Resenha :: A Revolução dos Bichos

Postado por | 10:33 AM Deixe seu Comentário

“Fortes ou fracos, espertos ou simplórios, somos todos irmãos.”
  
Por Sara Zache

A Revolução dos Bichos é uma obra famosa do escritor inglês George Orwell, que foi escrita no final de 1945, no final da Segunda Guerra Mundial, e a história de maneira simples, mas sátira, conta a vida em um fazenda, como objetivo e foco nos os animais devem ser propriedade do dono da fazenda, e consequentemente gerar lucro para o mesmo. Cansados disso, os animais decidem tomar a Granja Solar para si, expulsar o seu dono de lá. A obra é distópica e alegórica, sendo assim, se apropria dos animais citados com a intenção de explorar a metáfora para retratar sobre corrupção e fraquezas humanas, e, para poder satirizar sobre o comunismo que  existia em sua época. Distópica, porque retrata uma situação longe de se tornar utópica, um período que foi marcado pela hipocrisia, pela falta de esperança, pelas injustiças.

A cena foi bem simples no começo, os humanos perdem a fazenda para seus próprios animais, no começo a noticia parecia ser pequena e sem importância, porém os bichos mostraram que sabem defender seus direitos, e estariam dispostos a tudo, para manter a tranquilidade e a paz na Granja Solar, que agora se tornaria Granja dos Bichos, e passam a ter duas figuras na historia, que poderiam dar ideias revolucionarias, com a intenção de ajudar os demais.

Com o passar do tempo, os porcos dominavam e entendiam mais sobre as leis criadas para a granja e, contudo poderiam aplicar essas leis em cima dos outros bichos, também poderiam tirar vantagens em beneficio próprio sem que eles percebam. Novamente os porcos se pareciam cada vez mais com os humanos do que com animais de granja. Um fato curioso foi que apenas no final do livro o autor revela a cena em que os porcos estão juntos aos humanos que eles tanto desprezavam. Todos andando sobre as duas patas, e sentados a mesa, cuidando dos benefícios adquiridos.

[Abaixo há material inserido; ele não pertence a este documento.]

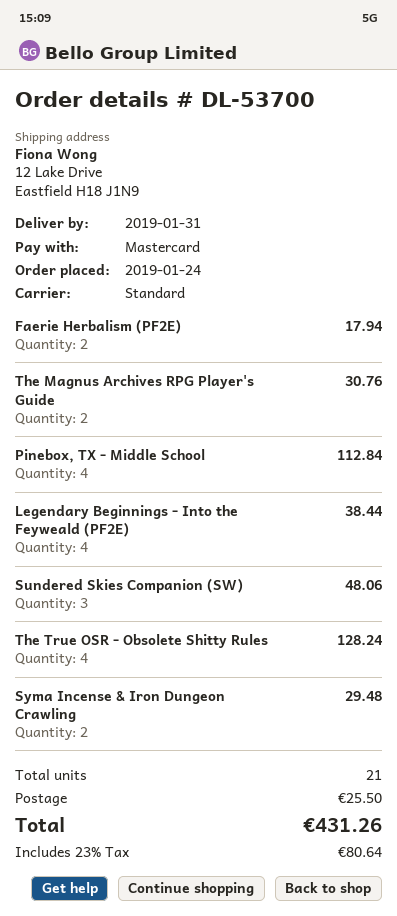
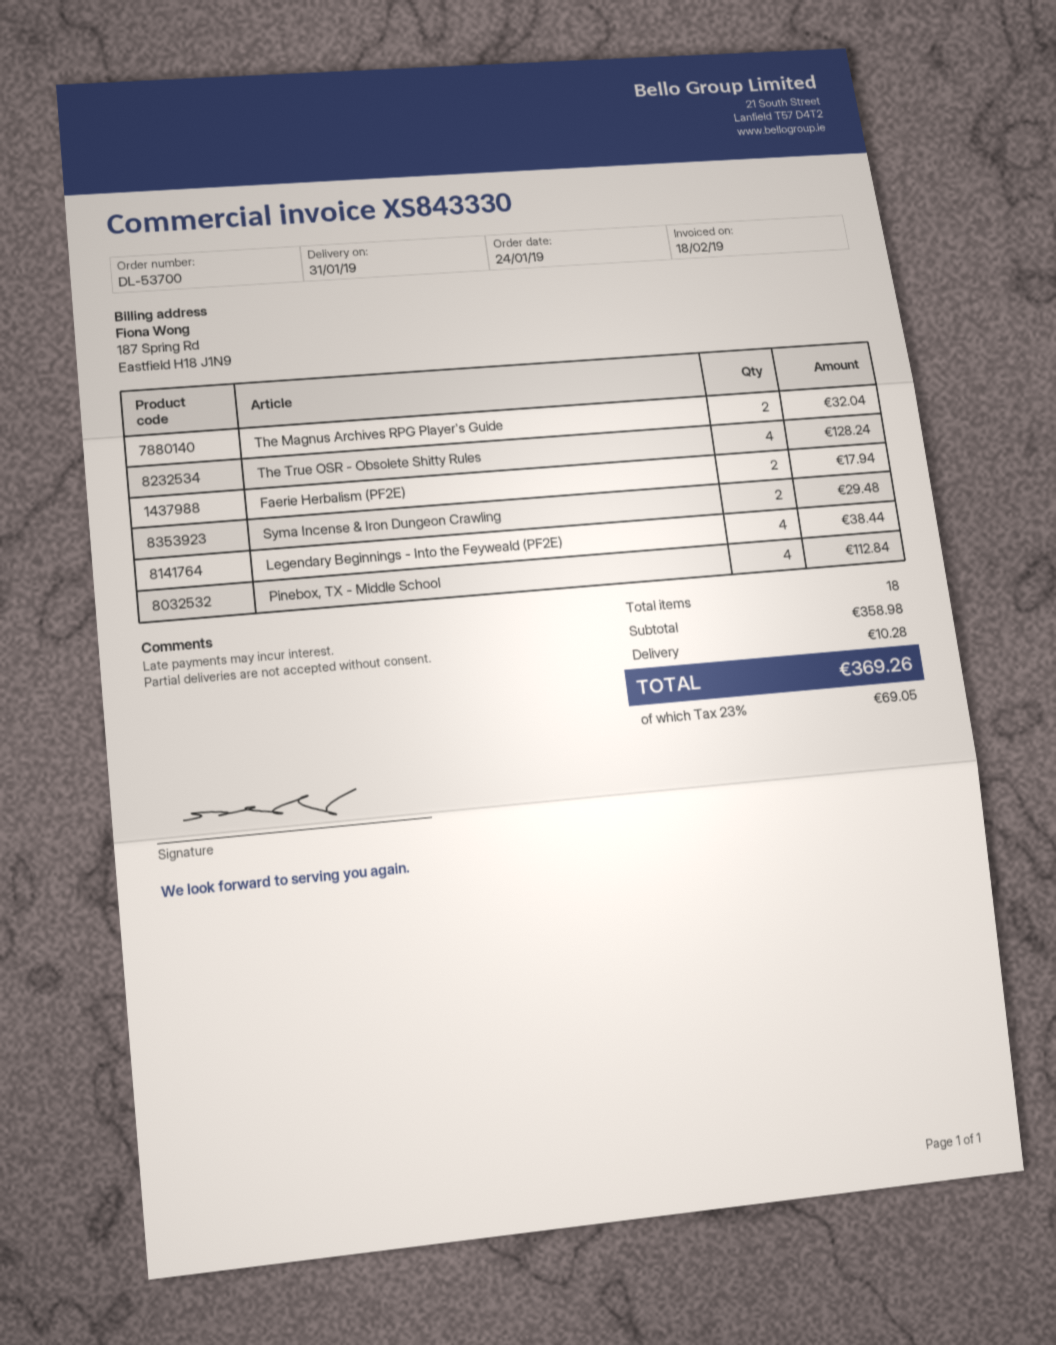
The Magnus Archives RPG Player's Guide: 2 for 30.76 -> 2 for 32.04
Sundered Skies Companion (SW): 3 for 48.06 -> none
total quantity: 21 -> 18
shipping: 25.50 -> 10.28
tax: 23% = 80.64 -> 23% = 69.05
total: 431.26 -> 369.26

O livro contem os apêndices escritos pelo autor, e relata o como foi a experiência que Orwell teve de sua obra ser negada em diversas editoras, porque a obra causa desconforto por sintetizar a ditadura stalinista em uma espoca onde os soviéticos se tornaram alinhados ao Ocidente na luta contra o eixo nazifascista. Com o termino da Guerra Fria o livro foi amplamente usado no Ocidente como ferramenta para combater o Comunismo. Segundo o autor, ele se declara como um socialista democrático, e inimigo de qualquer forma de manipulação política. Portanto o seu livro estava sendo usado como um panfleto, para gerar resultados positivos.
“Todos os animais são iguais, mas alguns animais são mais iguais do que os outros”.

Nota ::   

Informações Técnicas do livro

A Revolução dos Bichos
Ano: 2007
Páginas: 152
Sinopse (Skoob):
Verdadeiro clássico moderno, concebido por um dos mais influentes escritores do século 20, 'A Revolução dos Bichos' é uma fábula sobre o poder. Narra a insurreição dos animais de uma granja contra seus donos. Progressivamente, porém, a revolução degenera numa tirania ainda mais opressiva que a dos humanos. Escrita em plena Segunda Guerra Mundial e publicada em 1945 depois de ter sido rejeitada por várias editoras, essa pequena narrativa causou desconforto ao satirizar ferozmente a ditadura stalinista numa época em que os soviéticos ainda eram aliados do Ocidente na luta contra o eixo nazifascista.
De fato, são claras as referências: o despótico Napoleão seria Stalin, o banido Bola-de-Neve seria Trotsky, e os eventos políticos - expurgos, instituição de um estado policial, deturpação tendenciosa da História - mimetizam os que estavam em curso na União Soviética. Com o acirramento da Guerra Fria, a obra passou a ser amplamente usada pelo Ocidente nas décadas seguintes como arma ideológica contra o comunismo. O próprio Orwell repetiria o mesmo gesto anos mais tarde com seu outro romance 1984, finalizado-o às pressas à beira da morte para que o mesmo service de alerta ao ocidente sobre o horrores do totalitarismo comunista.
É irônico que o escritor, para fazer esse retrato cruel da humanidade, tenha recorrido aos animais como personagens. De certo modo, a inteligência política que humaniza seus bichos é a mesma que animaliza os homens. Escrito com perfeito domínio da narrativa, atenção às minúcias e extraordinária  capacidade de criação de personagens e situações, A revolução dos bichos combina de maneira feliz duas ricas tradições literárias: a das fábulas morais, que remontam a Esopo, e a da sátira política, que teve talvez em Jonathan Swift seu representante máximo.